Avis 20226631 - Séance du 12/01/2023

Avis 20226631 - Séance du 12/01/2023

Ministère de l'éducation nationale et de la jeunesse

Monsieur X, X, a saisi la Commission d'accès aux documents administratifs, par courrier enregistré à son secrétariat le 25 octobre 2022, à la suite du refus opposé par le ministre de l'éducation nationale et de la jeunesse à sa demande de communication d'un export numérique, dans un standard ouvert et réutilisable, des résultats détaillés par établissement de l’enquête SIVIS (système d’information et de vigilance sur la sécurité scolaire) réalisée au titre de l’année scolaire 2020‐2021 auprès des écoles publiques et des collèges et lycées publics et privés sous contrat.

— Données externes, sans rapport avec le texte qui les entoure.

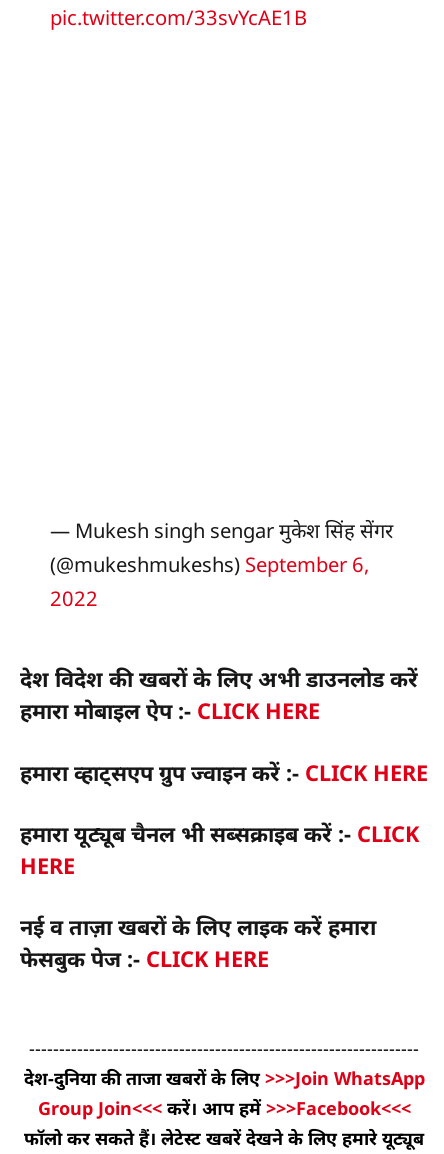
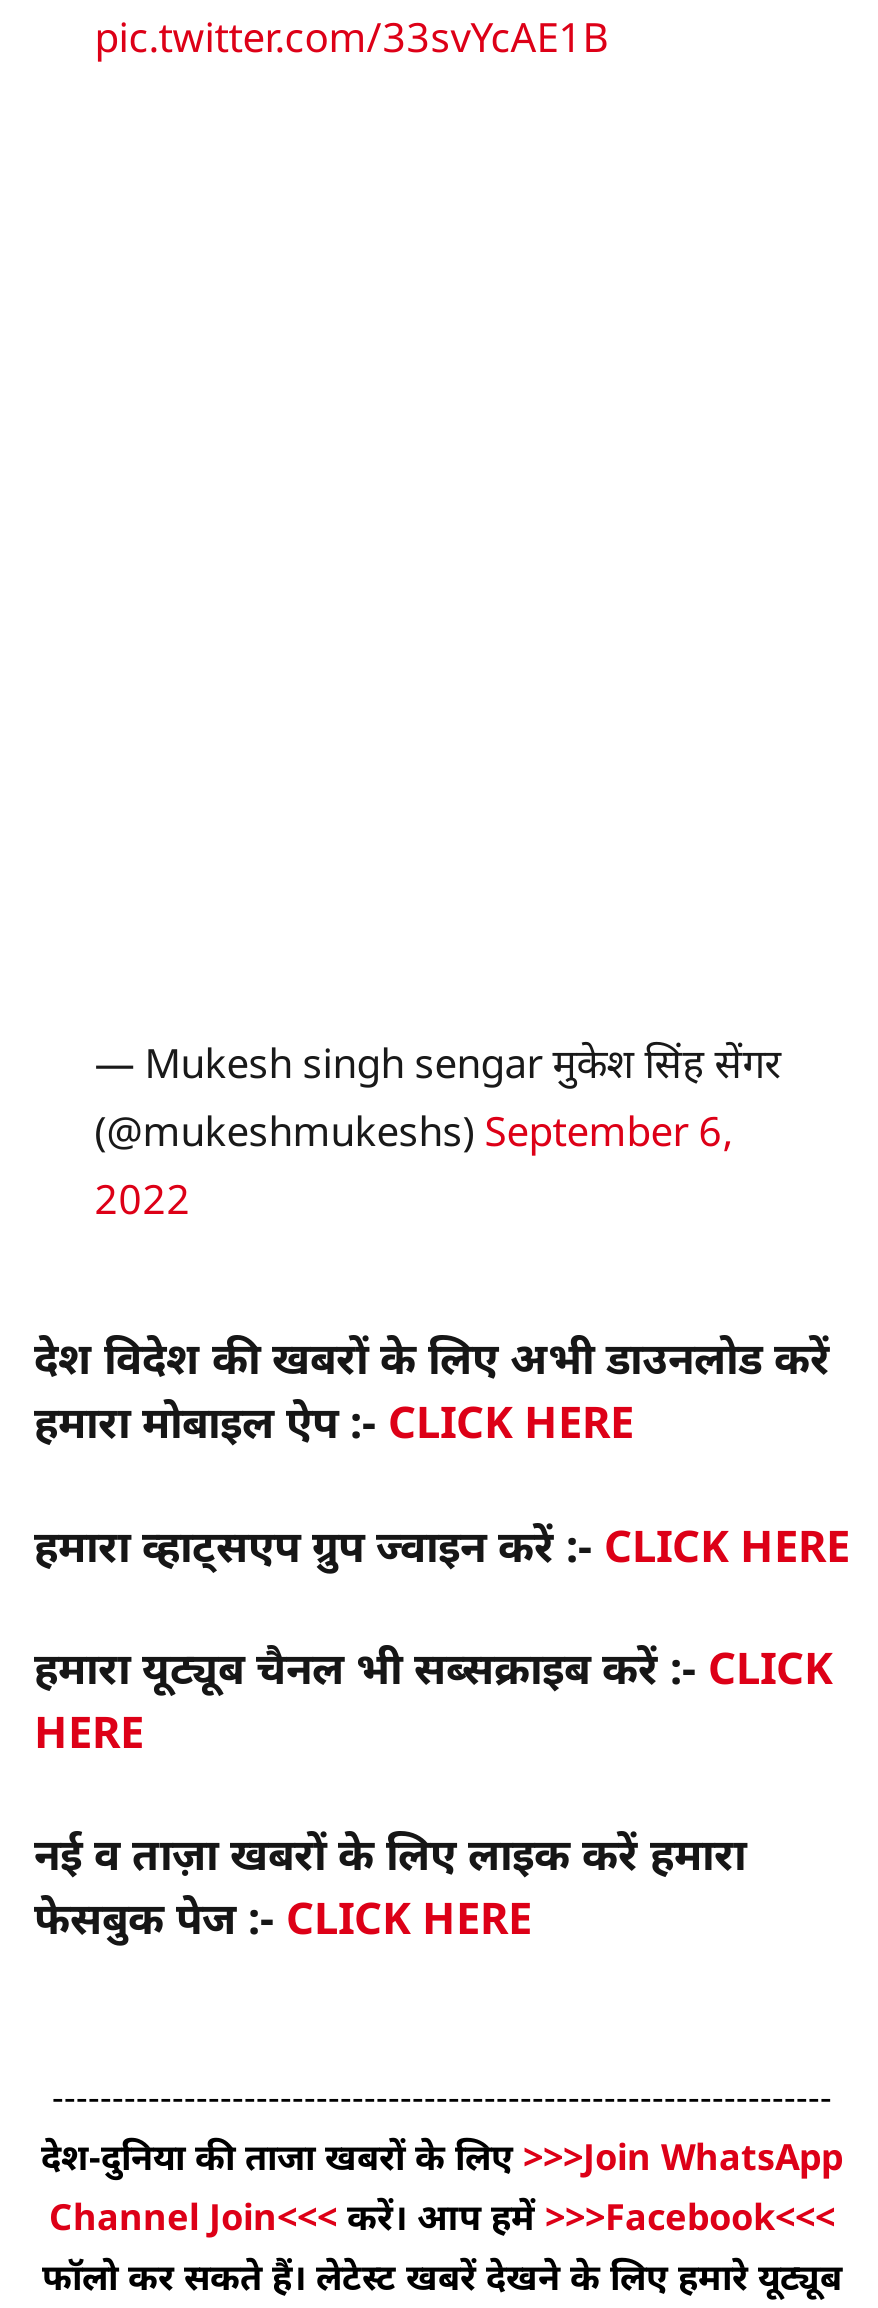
- Group Join<<< करें। आप हमें >>>Facebook<<<
+ Channel Join<<< करें। आप हमें >>>Facebook<<<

La commission relève, à titre liminaire, que l’enquête SIVIS est produite par la direction de l’évaluation, de la prospective et de la performance (DEPP) du ministère chargé de l’éducation nationale. Elle comporte un questionnaire « incidents » mis à disposition sur le réseau intranet académique, renseigné en continu lors de la survenance d’un fait grave dans un établissement scolaire. Les résultats de cette enquête, présentés au niveau national, font l’objet d’une publication annuelle par la DEPP ne permettant d’établir aucun lien entre les incidents et les établissements. La commission comprend que le demandeur souhaite obtenir, au titre de l’année 2020-2021, les données du questionnaire « incidents » dans une version agrégée par établissement.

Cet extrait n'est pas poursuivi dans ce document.